◆ ASSIGNMENT
Using the data below, return word for word every line from the one holding "font-size: 14px ->" down to the one holding "html: none ->". Leave pictures out.

◆ DATASET RECORDS
==========

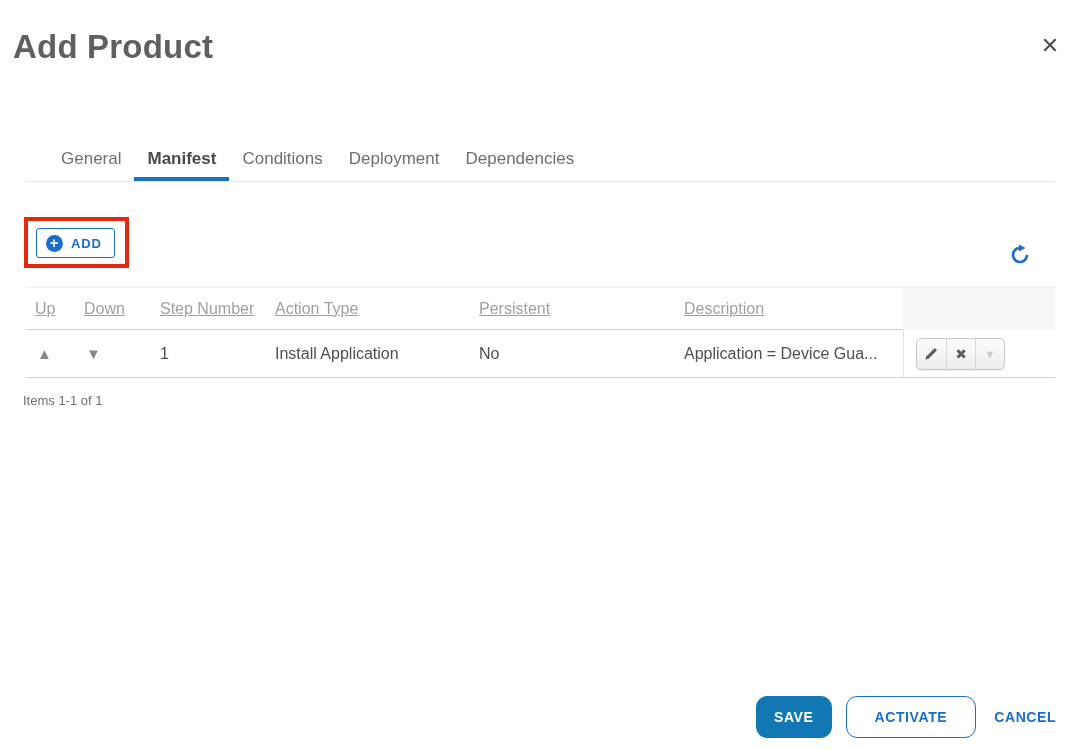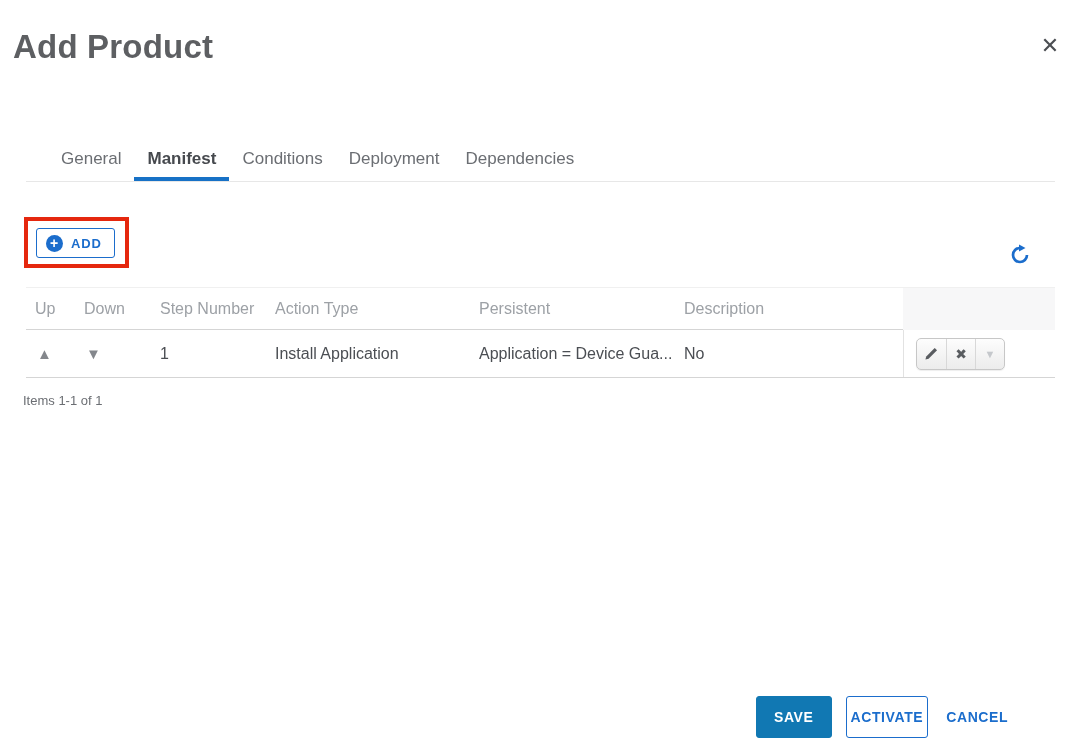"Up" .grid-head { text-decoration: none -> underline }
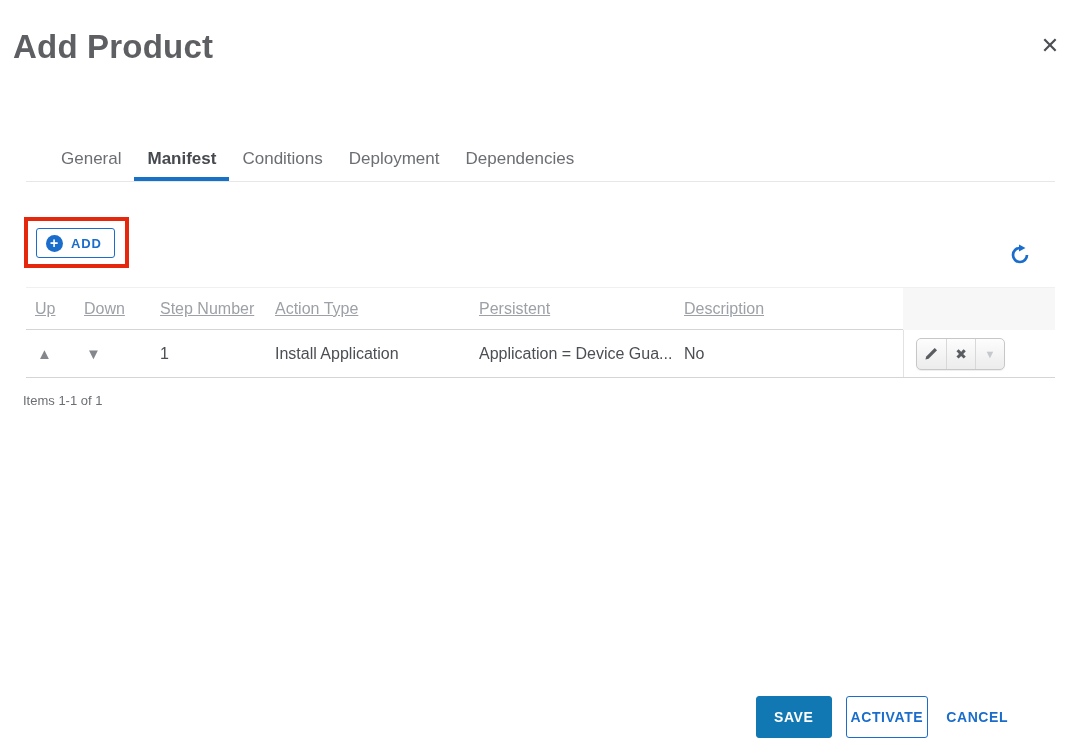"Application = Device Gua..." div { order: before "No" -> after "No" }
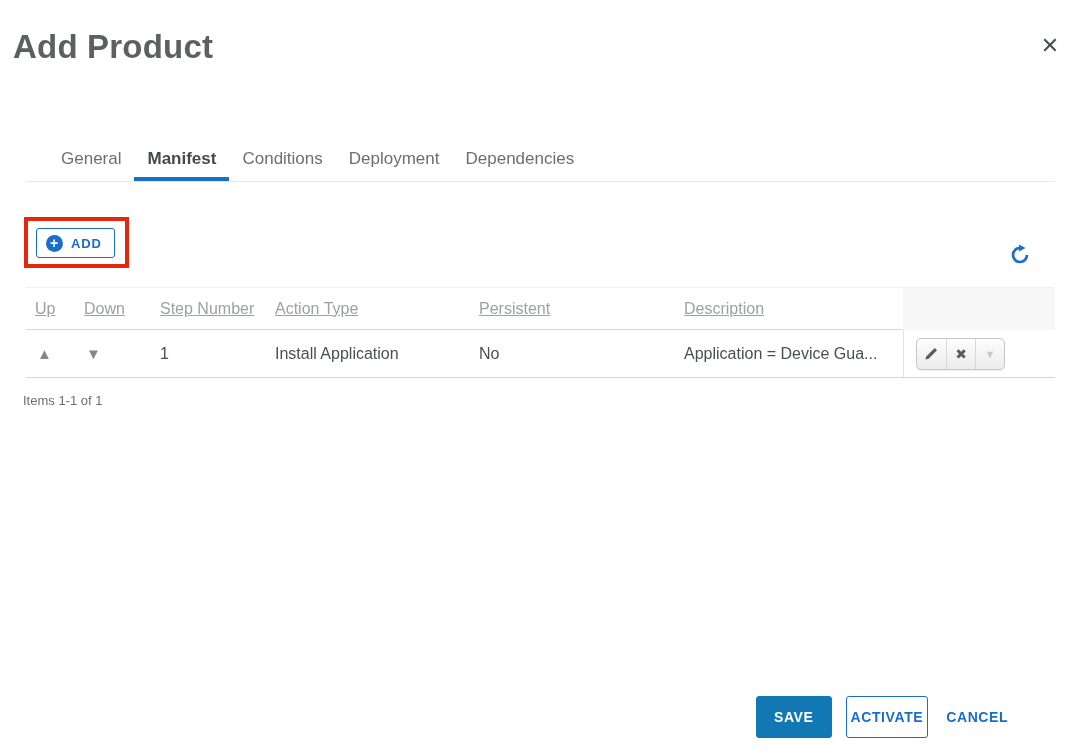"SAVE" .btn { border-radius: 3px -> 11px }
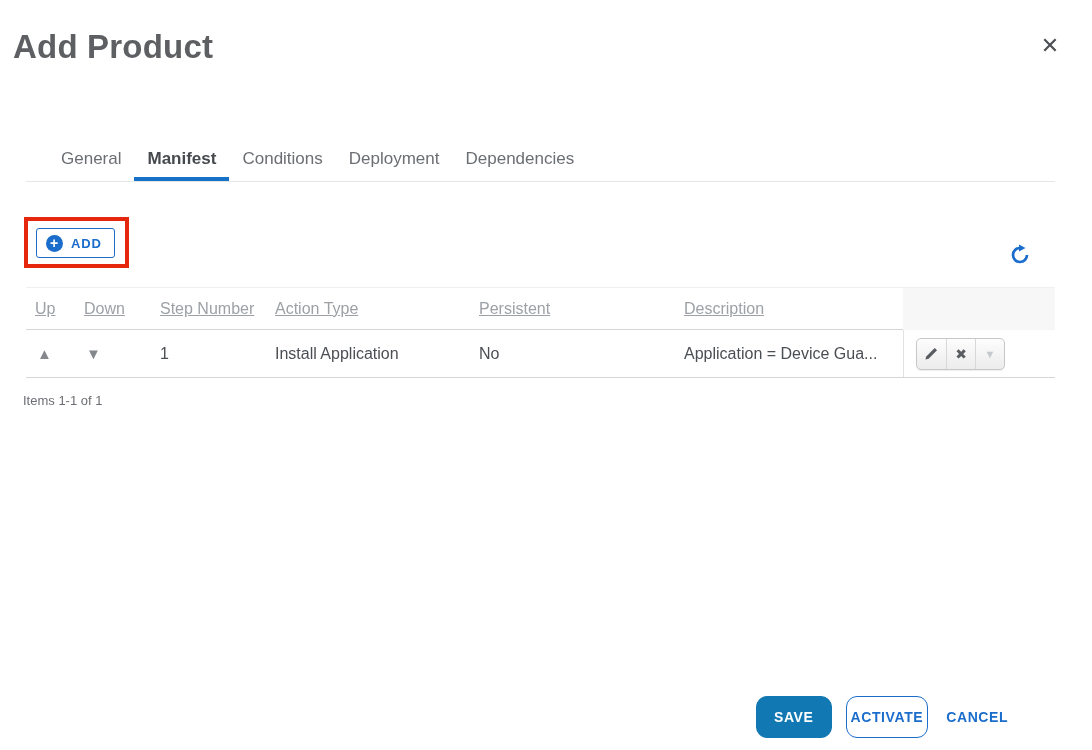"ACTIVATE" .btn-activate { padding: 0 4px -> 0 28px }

==========

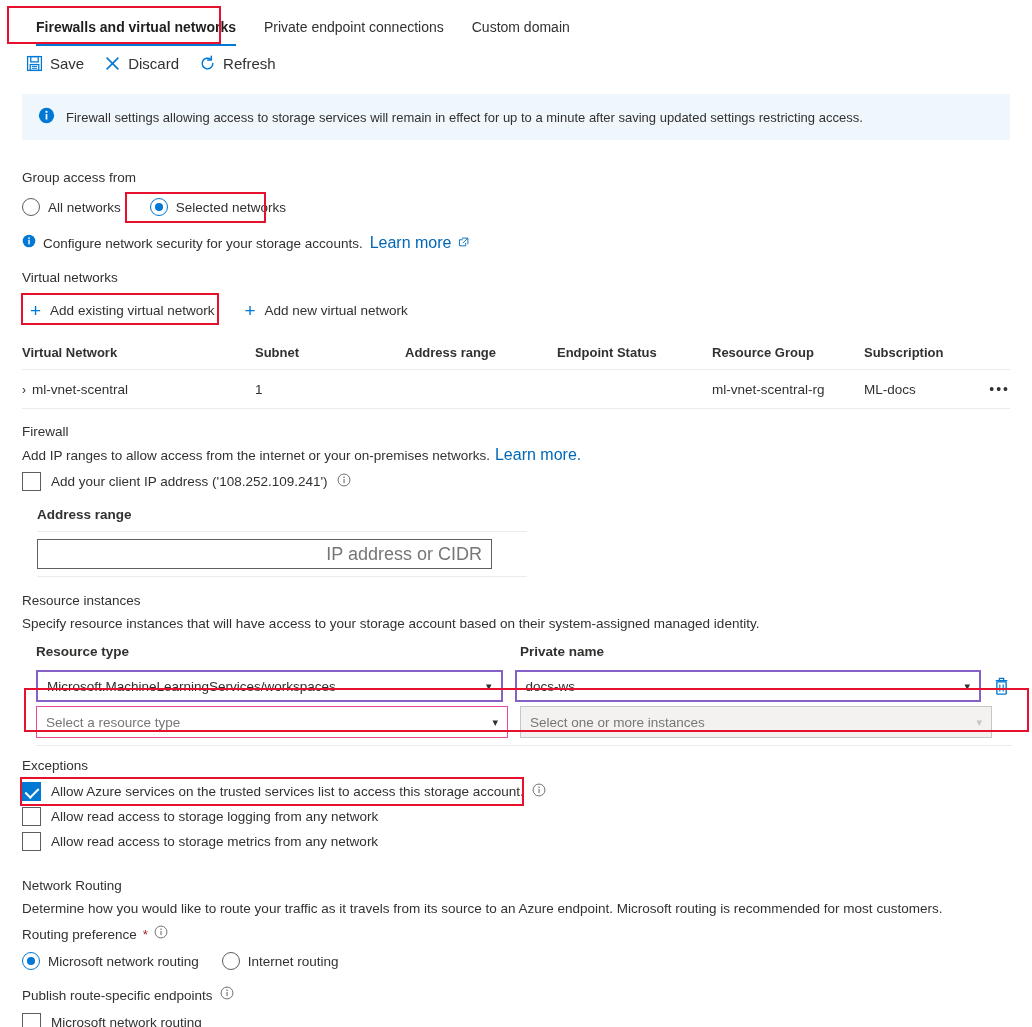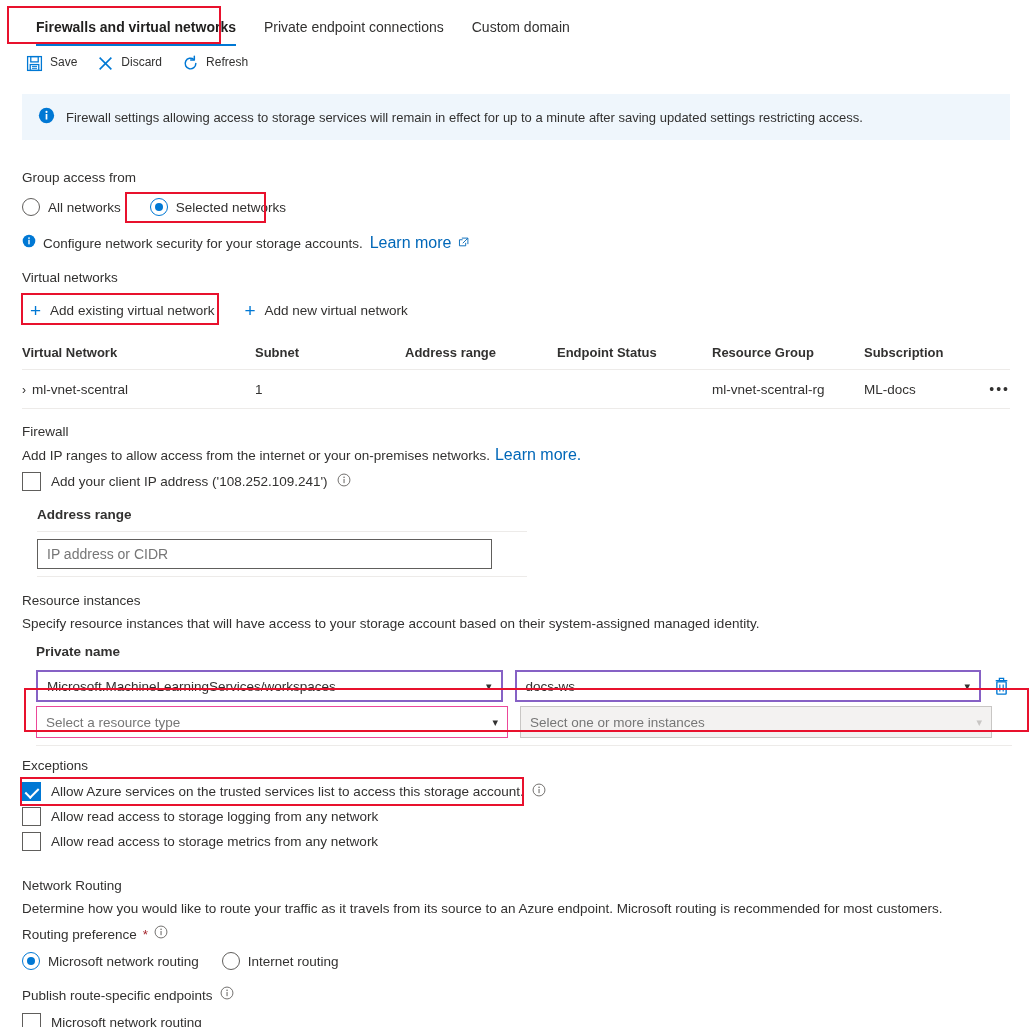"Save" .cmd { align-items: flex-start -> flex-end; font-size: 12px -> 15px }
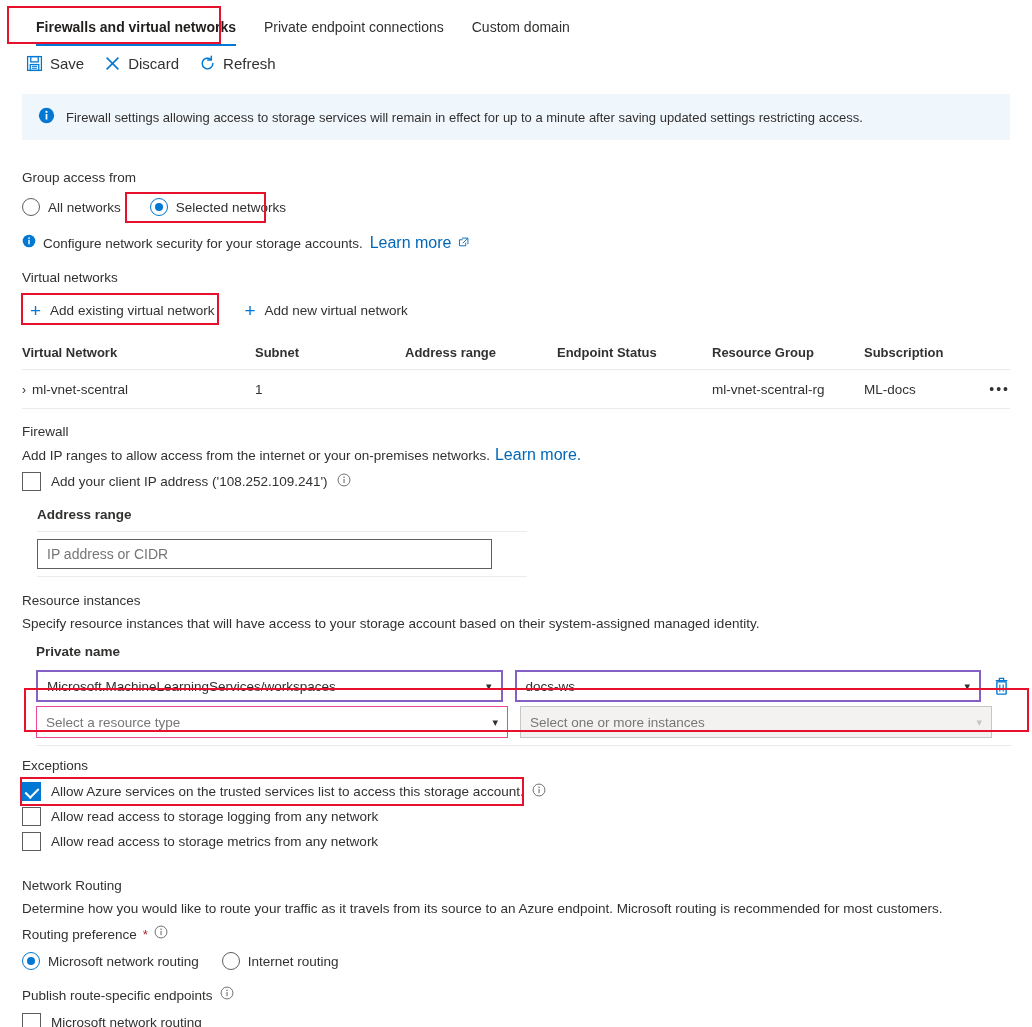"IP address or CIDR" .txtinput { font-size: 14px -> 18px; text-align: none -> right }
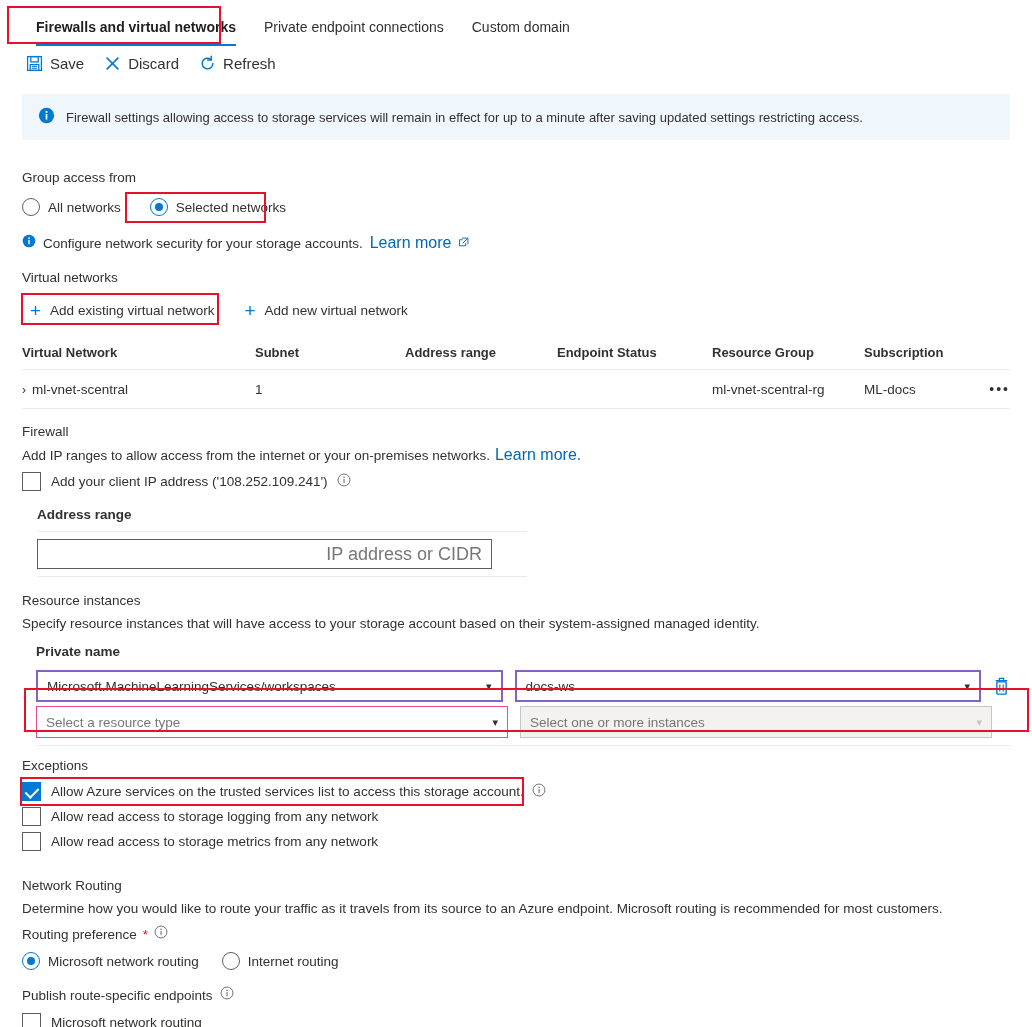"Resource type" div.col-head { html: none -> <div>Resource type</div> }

==========

◆ ANSWER
"IP address or CIDR" .txtinput { font-size: 14px -> 18px; text-align: none -> right }
"Resource type" div.col-head { html: none -> <div>Resource type</div> }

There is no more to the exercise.